[EDIT: see my response to this comment; this one is at least mildly confused]
[Again, I want to flag that this line of thinking/disagreement is not the most interesting part of what you/Quintin are saying overall—the other stuff I intend to think more about; nonetheless, I do think it’s important to get to the bottom of the disagreement here, in case anything more interesting hinges upon it]
[JC: There isn’t an objective human reward signal that mirrors an RL agent’s reward.]
You’re the second person to confidently have this reaction, and I’m pretty confused why.
My objection here is all in the ”...that mirrors an RL agent’s reward.”—that’s where the parallel doesn’t work in my view. An RL agent is trained to maximize total (discounted) reward. The brain isn’t maximizing total reward, nor trying to maximize total reward, nor is evolution acting on the basis that it’ll do either of these things.
I agree with the following:
The brain implements an outer criterion which evaluates and reinforces behavior/predictions and incentivizes some plans over others along different dimensions.
I just don’t think this tells us anything useful, since this criterion clearly is not maximisation of total discounted reward. (though I would expect some correlation)
It seems to me that the criterion is more like maximisation of in-the-moment reward (I’m using ‘reward’ here very broadly). I.e. I might work rather than have fun since the thought of working happened to be more ‘rewarding’ than the thought of having fun. (similarly, I might not wirehead, since the thought of wireheading is negative)
This seems essentially vacuous, because I don’t see a way to measure itm-reward better than: if I did x rather than y, then x was more itm-rewarding than y. (to be clear, I’m saying this is not useful—but that I don’t see a principled definition of itm-reward that doesn’t amount to this; this is where a “crisp and clear mechanistic notion of what counted as human reward” would be handy—in order to come up with a non-vacuous definition)
Perhaps it’s clearer if I back up to your previous post and state a crisper disagreement:
If you don’t want to wirehead, you are not trying to optimize the objective encoded by the steering system in your own brain, and that’s an inner alignment failure with respect to that system.
This just seems wrong to me. The [objective encoded by the steering system] is not [maximisation of the score assigned by the steering system], but rather [whatever behaviour the steering system tends to produce].
In an RL system these two are similar, precisely because the RL system is designed to steer towards outcomes with high total discounted reward according to its own metric.
In general, steering systems are not like this. The criterion for picking one plan over another can be [expected total reward] or [something entirely different].
Where a system doesn’t use [expected total reward] it seems just plain silly to me to call behaviour misaligned where it doesn’t match [what the system would incentivize if it did use expected total reward]. Of course it doesn’t match, since that’s not how this steering system works.
Ok, putting my [maybe I’m missing the point] hat on, it strikes me that the above is considering the learned steering system—which is the outcome of any misalignment. So I probably am missing your point there (I think?). Oops.

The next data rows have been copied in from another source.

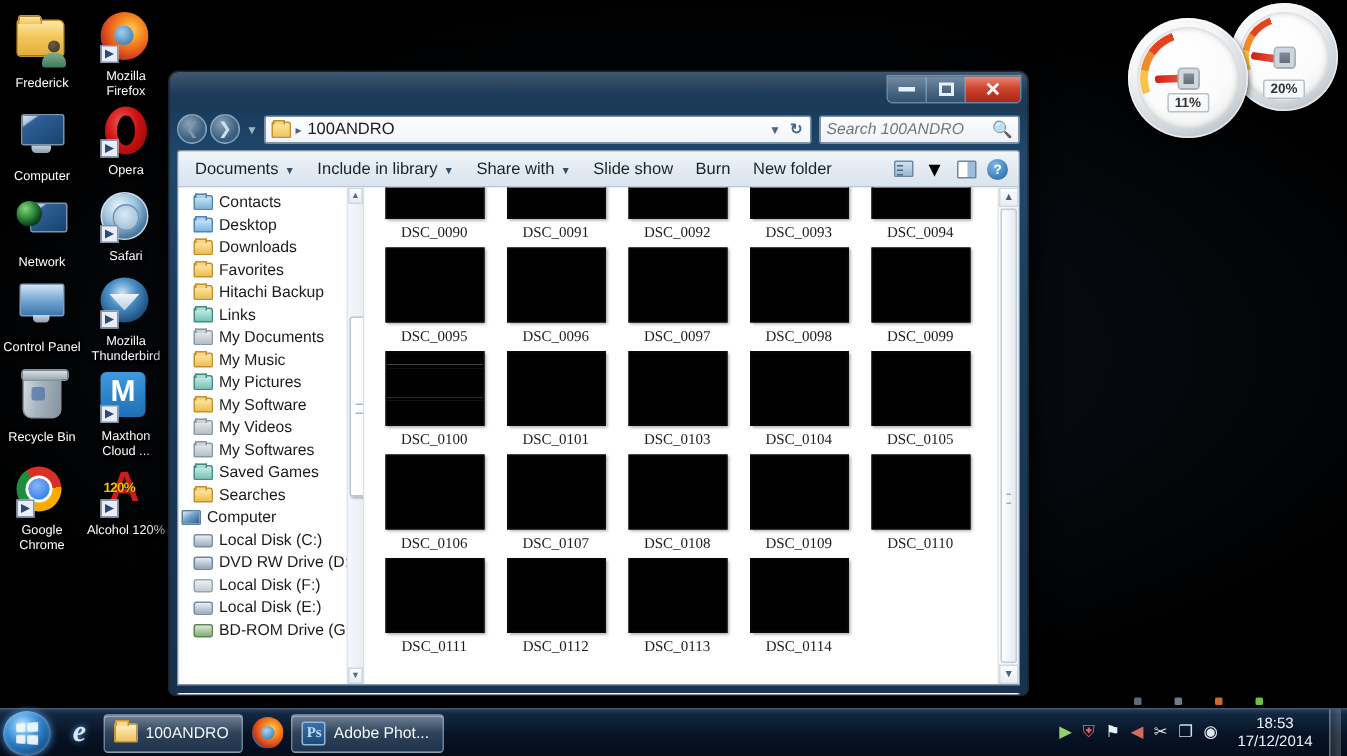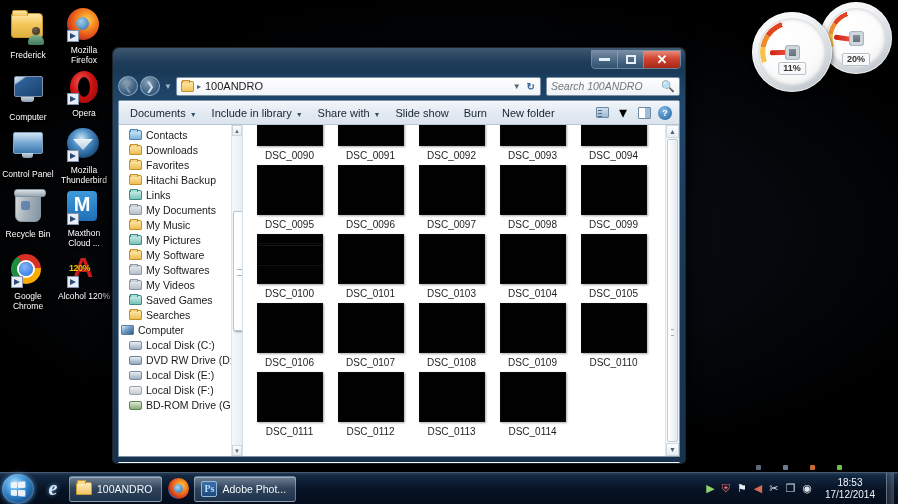--- a/index.html
+++ b/index.html
@@ -906,6 +906,10 @@
                 <span>Contacts</span>
               </div>
               <div class="navitem">
+                <span class="nic folder blue"></span>
+                <span>Desktop</span>
+              </div>
+              <div class="navitem">
                 <span class="nic folder"></span>
                 <span>Downloads</span>
               </div>

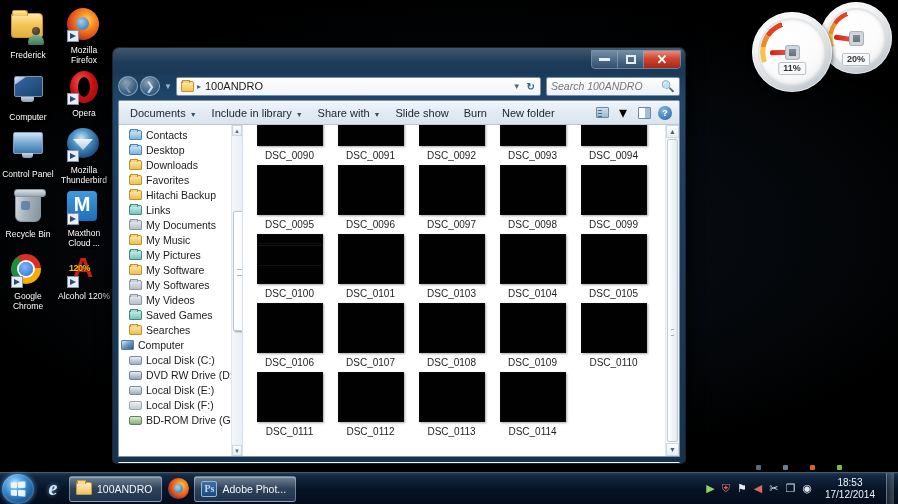--- a/index.html
+++ b/index.html
@@ -549,7 +549,7 @@
   #filegrid {
     position:absolute;
     left:6px; right:14px; top:-33px;
-    display:flex; flex-wrap:wrap;
+    display:flex; flex-wrap:wrap;font-family:Liberation Serif, serif;
   }
   .fileitem {
     width:81px;

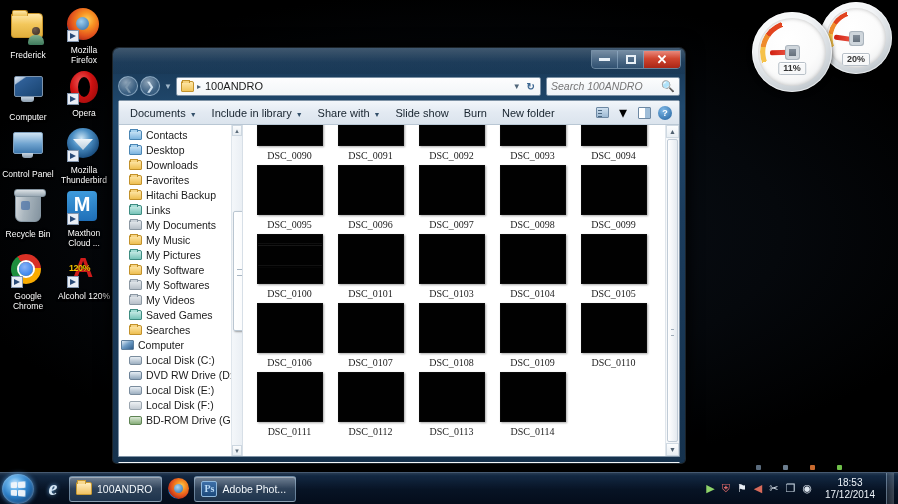--- a/index.html
+++ b/index.html
@@ -774,6 +774,23 @@
     <div class="dicon-row">
       <div class="dicon">
         <div class="glyph">
+            <div class="ic-globe-monitor"></div>
+          </div>
+        <div class="lbl">Network</div>
+      </div>
+      <div class="dicon">
+        <div class="glyph">
+          <div class="ic-safari">
+              <div class="needle"></div>
+            </div>
+            <div class="shortcut-arrow"></div>
+        </div>
+        <div class="lbl">Safari</div>
+      </div>
+    </div>
+    <div class="dicon-row">
+      <div class="dicon">
+        <div class="glyph">
             <div class="ic-cpanel"></div>
           </div>
         <div class="lbl">Control Panel</div>

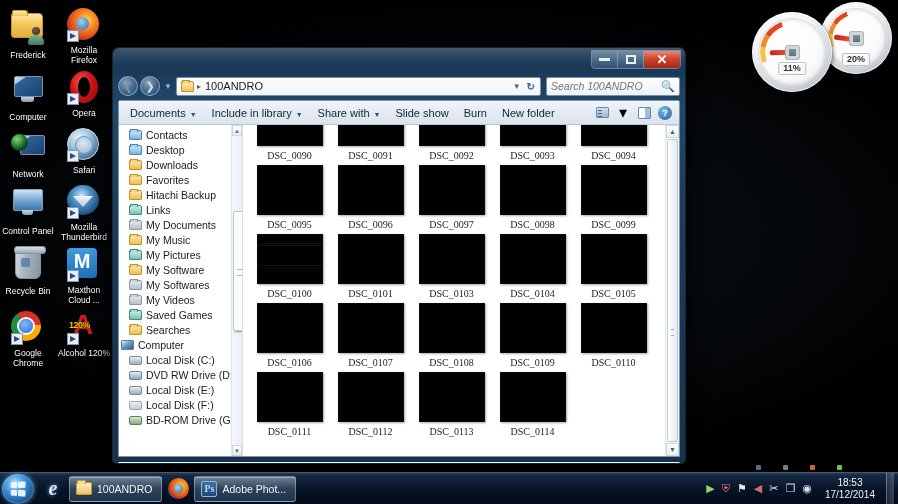--- a/index.html
+++ b/index.html
@@ -960,11 +960,11 @@
               </div>
               <div class="navitem">
                 <span class="nic folder grey"></span>
+                <span>My Videos</span>
+              </div>
+              <div class="navitem">
+                <span class="nic folder grey"></span>
                 <span>My Softwares</span>
-              </div>
-              <div class="navitem">
-                <span class="nic folder grey"></span>
-                <span>My Videos</span>
               </div>
               <div class="navitem">
                 <span class="nic folder teal"></span>

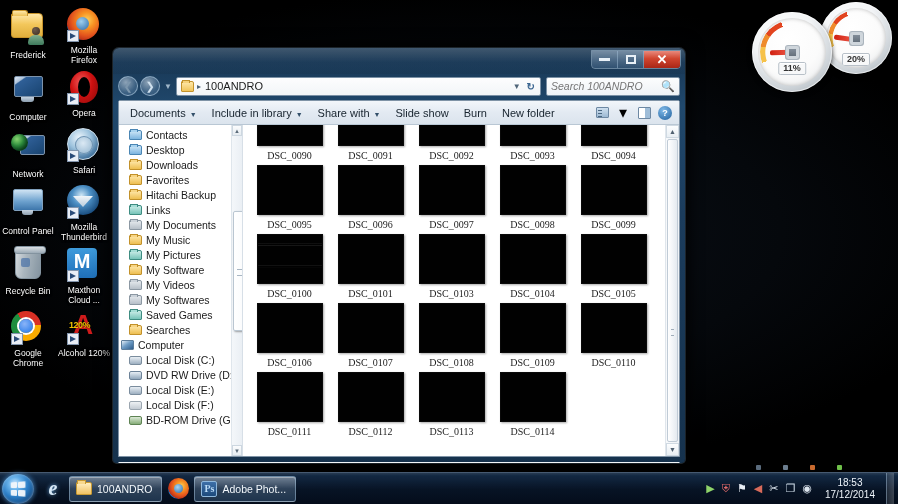--- a/index.html
+++ b/index.html
@@ -987,12 +987,12 @@
                 <span>DVD RW Drive (D:) Ac</span>
               </div>
               <div class="navitem">
+                <span class="nic drive grey2"></span>
+                <span>Local Disk (F:)</span>
+              </div>
+              <div class="navitem">
                 <span class="nic drive"></span>
                 <span>Local Disk (E:)</span>
-              </div>
-              <div class="navitem">
-                <span class="nic drive grey2"></span>
-                <span>Local Disk (F:)</span>
               </div>
               <div class="navitem">
                 <span class="nic drive disc"></span>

However, I still think I’d stick to saying that:
But here I’d need to invoke properties of the original steering system (ignoring the handwaviness of what that means for now), rather than the learned steering system.
I think what matters at that point is sampling of trajectories (perhaps not only this—but at least this). There’s no mechanism in humans to sample in such a way that we’d expect maximisation of reward to be learned in the limit. Neither would we expect one, since evolution doesn’t ‘care’ about reward maximisation.
Absent such a sampling mechanism, the objective encoded isn’t likely to be maximisation of the reward.
To talk about inner misalignment, I think we need to be able to say something like:
Under [learning conditions], we expect system x to maximise y in the limit.
System x does not robustly learn to pursue y (rather than a proxy for y), so that under [different conditions] x no longer maximises y.
Here I don’t think we have (1), since we don’t expect the human system to learn to maximise reward (or minimise regret, or...) in the limit (i.e. this is not the objective encoded by their original steering system).
Anyway, hopefully it’s now clear where I’m coming from—even if I am confused!
My guess is that this doesn’t matter much to your/Quintin’s broader points(?) - beyond that “inner alignment failure” may not be the best description.